▶ **What you are asked to do**
How many lines of the entries below contain the string "美丽人生"? State the number alone.

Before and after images
§
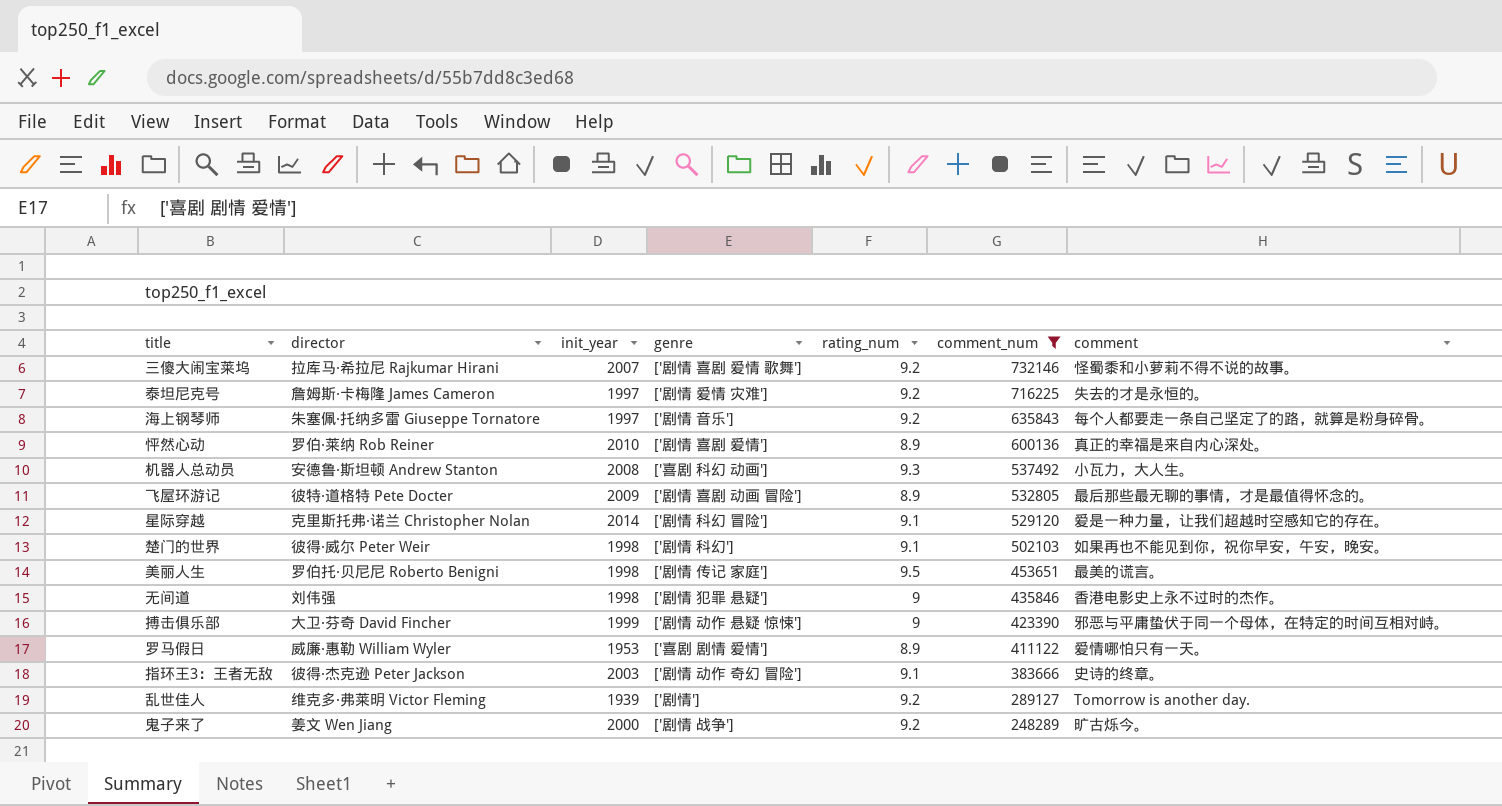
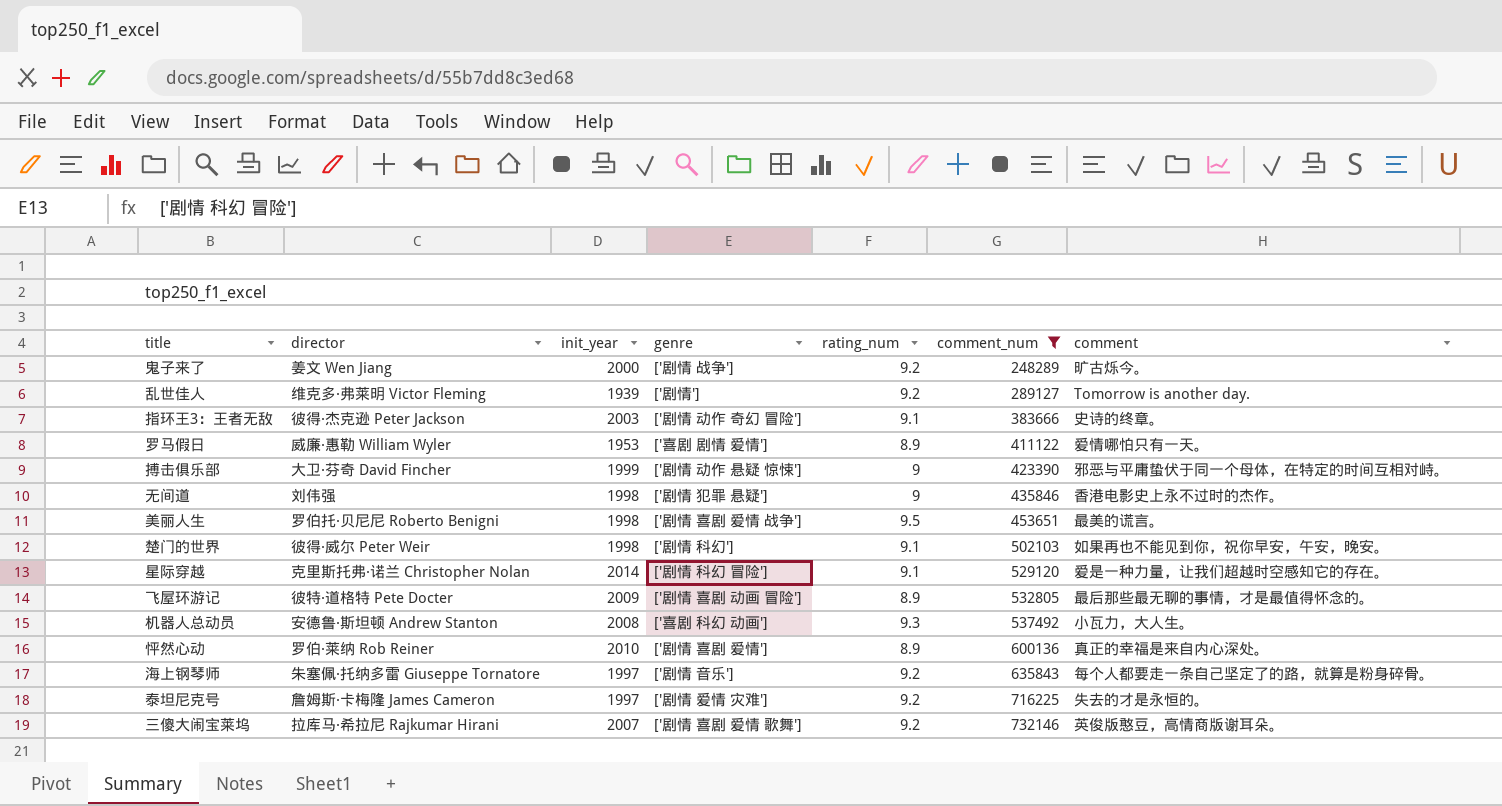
row order: comment_num descending -> comment_num ascending
美丽人生 | genre: ['剧情 传记 家庭'] -> ['剧情 喜剧 爱情 战争']
三傻大闹宝莱坞 | comment: 怪蜀黍和小萝莉不得不说的故事。 -> 英俊版憨豆，高情商版谢耳朵。

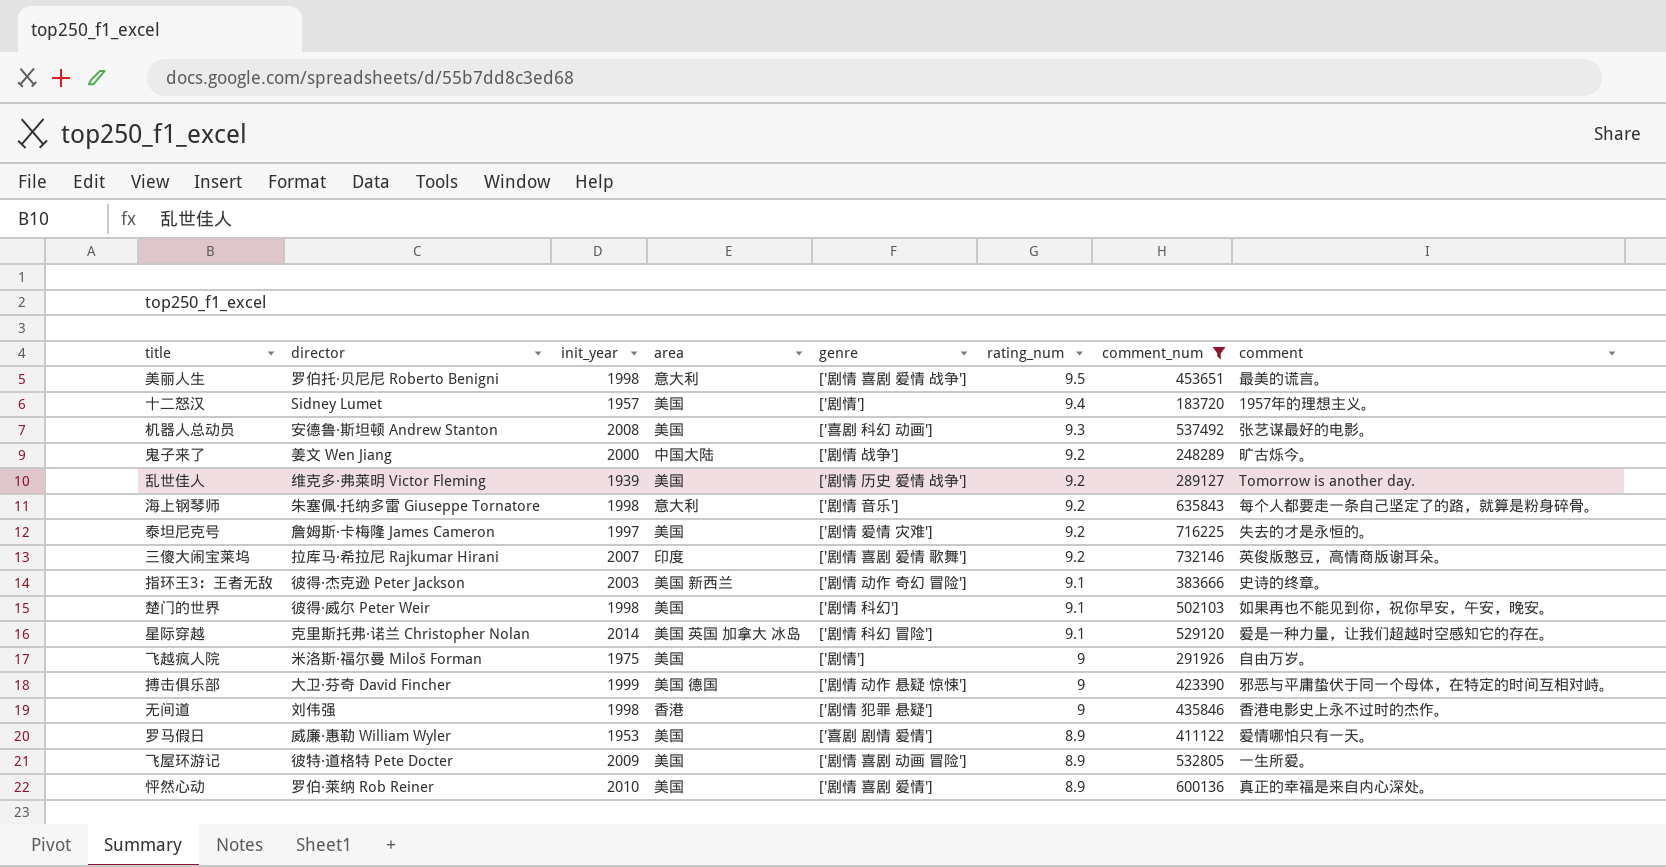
row order: comment_num ascending -> rating_num descending
column area | position: none -> 4
row 十二怒汉: none -> Sidney Lumet | 1957 | 美国 | ['剧情'] | 9.4 | 183720 | 1957年的理想主义。
机器人总动员 | comment: 小瓦力，大人生。 -> 张艺谋最好的电影。
乱世佳人 | genre: ['剧情'] -> ['剧情 历史 爱情 战争']
海上钢琴师 | init_year: 1997 -> 1998
row 飞越疯人院: none -> 米洛斯·福尔曼 Miloš Forman | 1975 | 美国 | ['剧情'] | 9 | 291926 | 自由万岁。
飞屋环游记 | comment: 最后那些最无聊的事情，才是最值得怀念的。 -> 一生所爱。

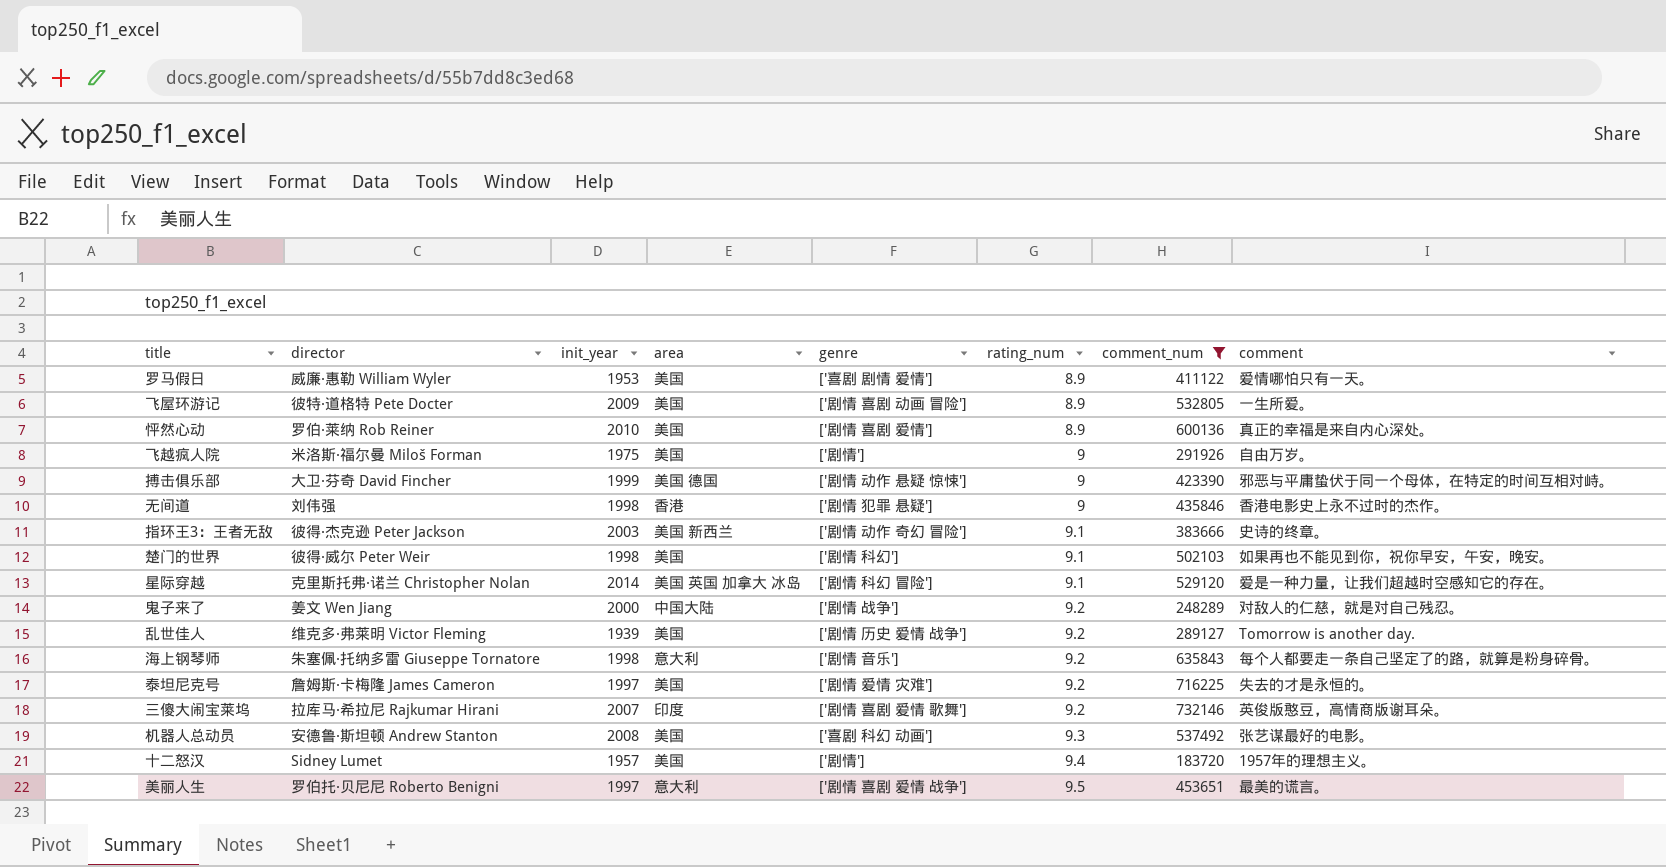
row order: rating_num descending -> rating_num ascending
鬼子来了 | comment: 旷古烁今。 -> 对敌人的仁慈，就是对自己残忍。
美丽人生 | init_year: 1998 -> 1997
§
▶ **Answer to this problem**
2